**EXERCISE GOAL:**
All lines of the listing that contain "number" should be shown in full.

**RECORDS TO USE:**
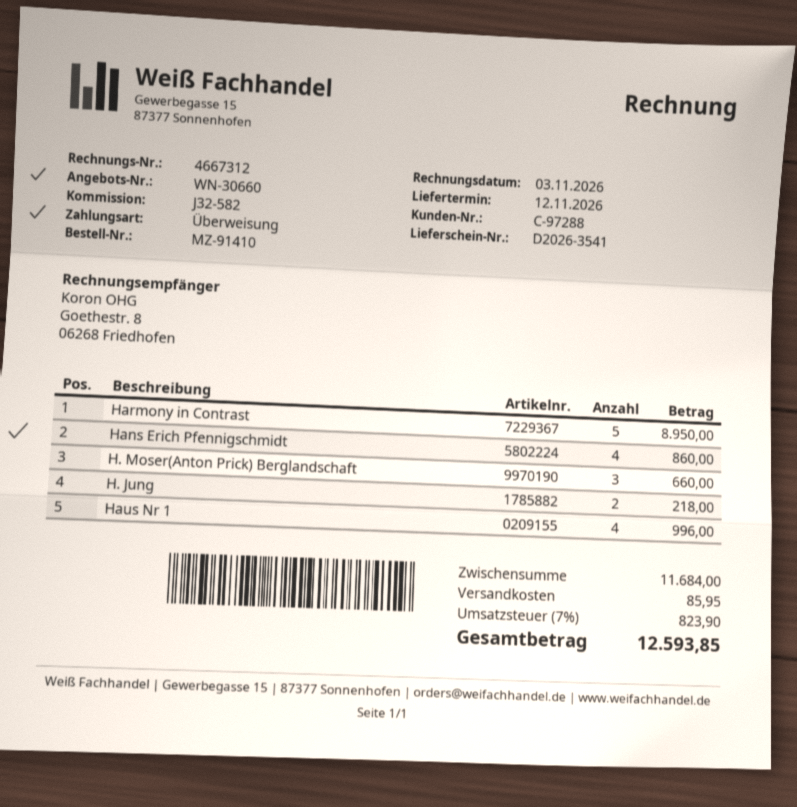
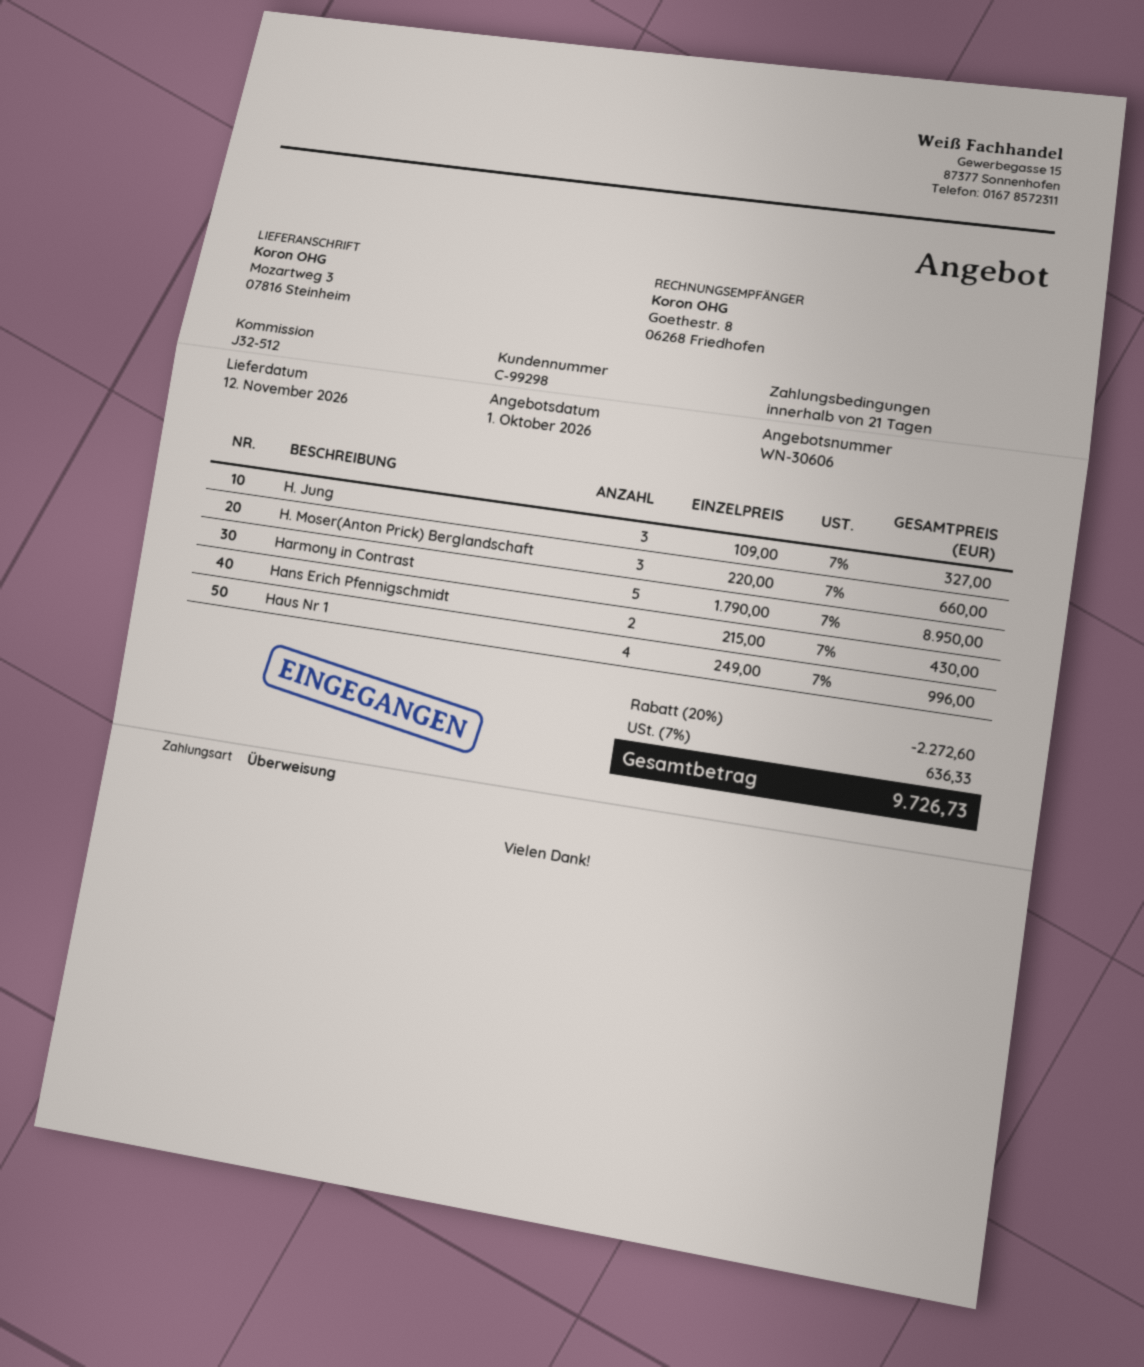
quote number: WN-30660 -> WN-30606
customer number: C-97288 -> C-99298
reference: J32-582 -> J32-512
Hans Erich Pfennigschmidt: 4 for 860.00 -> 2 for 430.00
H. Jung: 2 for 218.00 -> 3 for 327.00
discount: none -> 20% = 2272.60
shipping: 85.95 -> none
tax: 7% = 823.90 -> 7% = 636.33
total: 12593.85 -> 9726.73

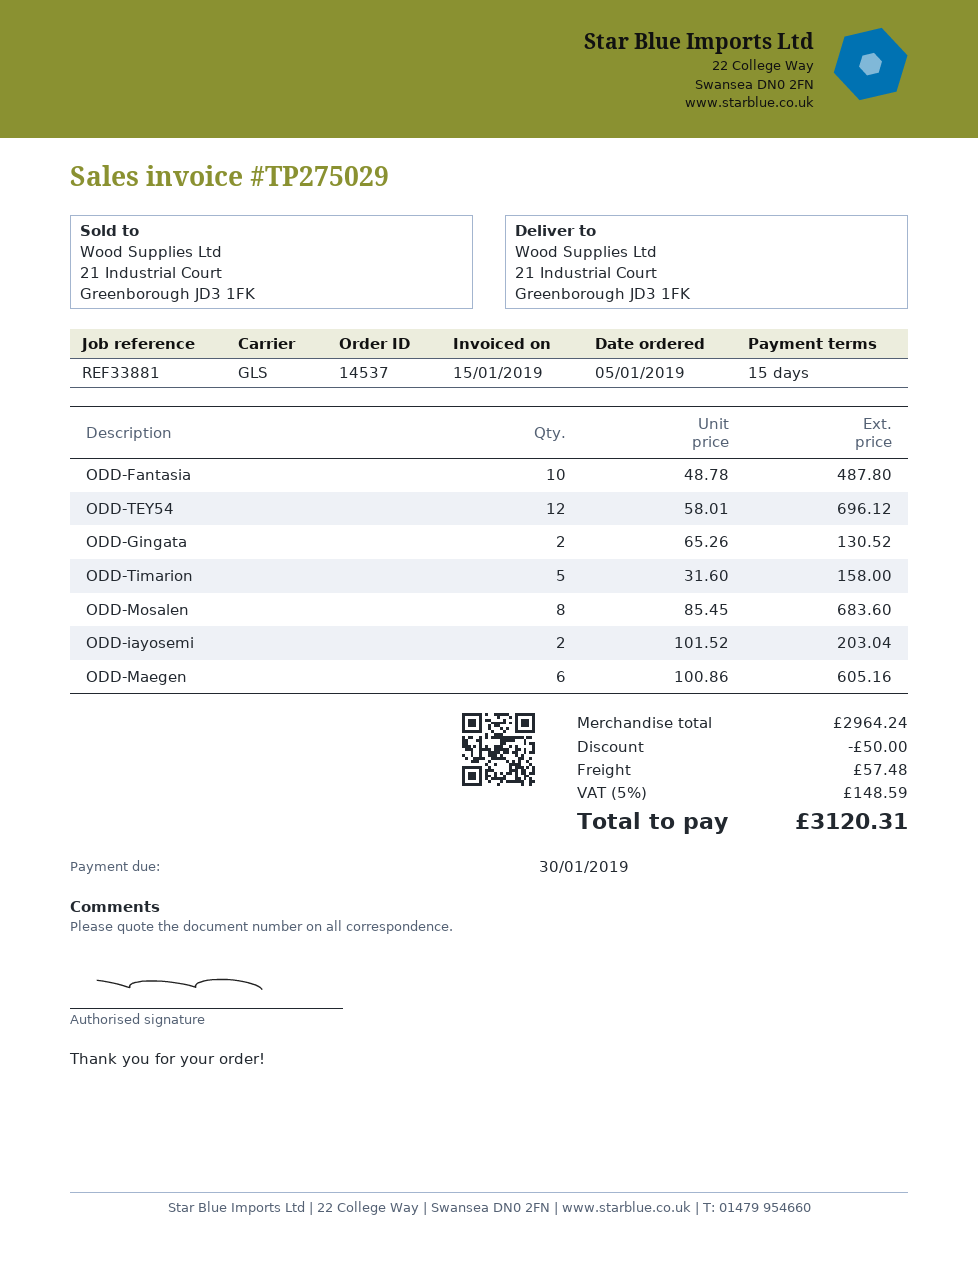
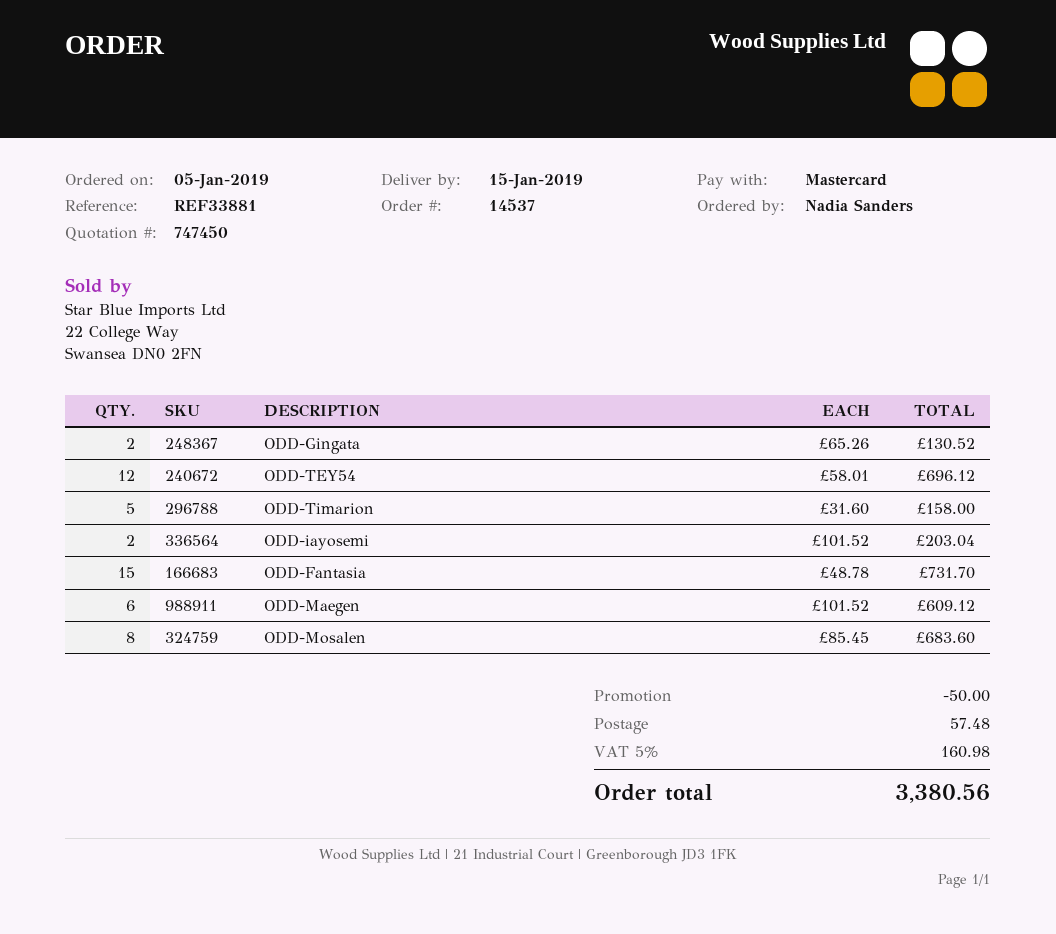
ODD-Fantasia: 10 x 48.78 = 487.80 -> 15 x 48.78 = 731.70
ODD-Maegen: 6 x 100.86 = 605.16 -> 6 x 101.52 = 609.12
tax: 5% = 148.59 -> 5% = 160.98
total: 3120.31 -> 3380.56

**ANSWER BELOW:**
quote number: WN-30660 -> WN-30606
customer number: C-97288 -> C-99298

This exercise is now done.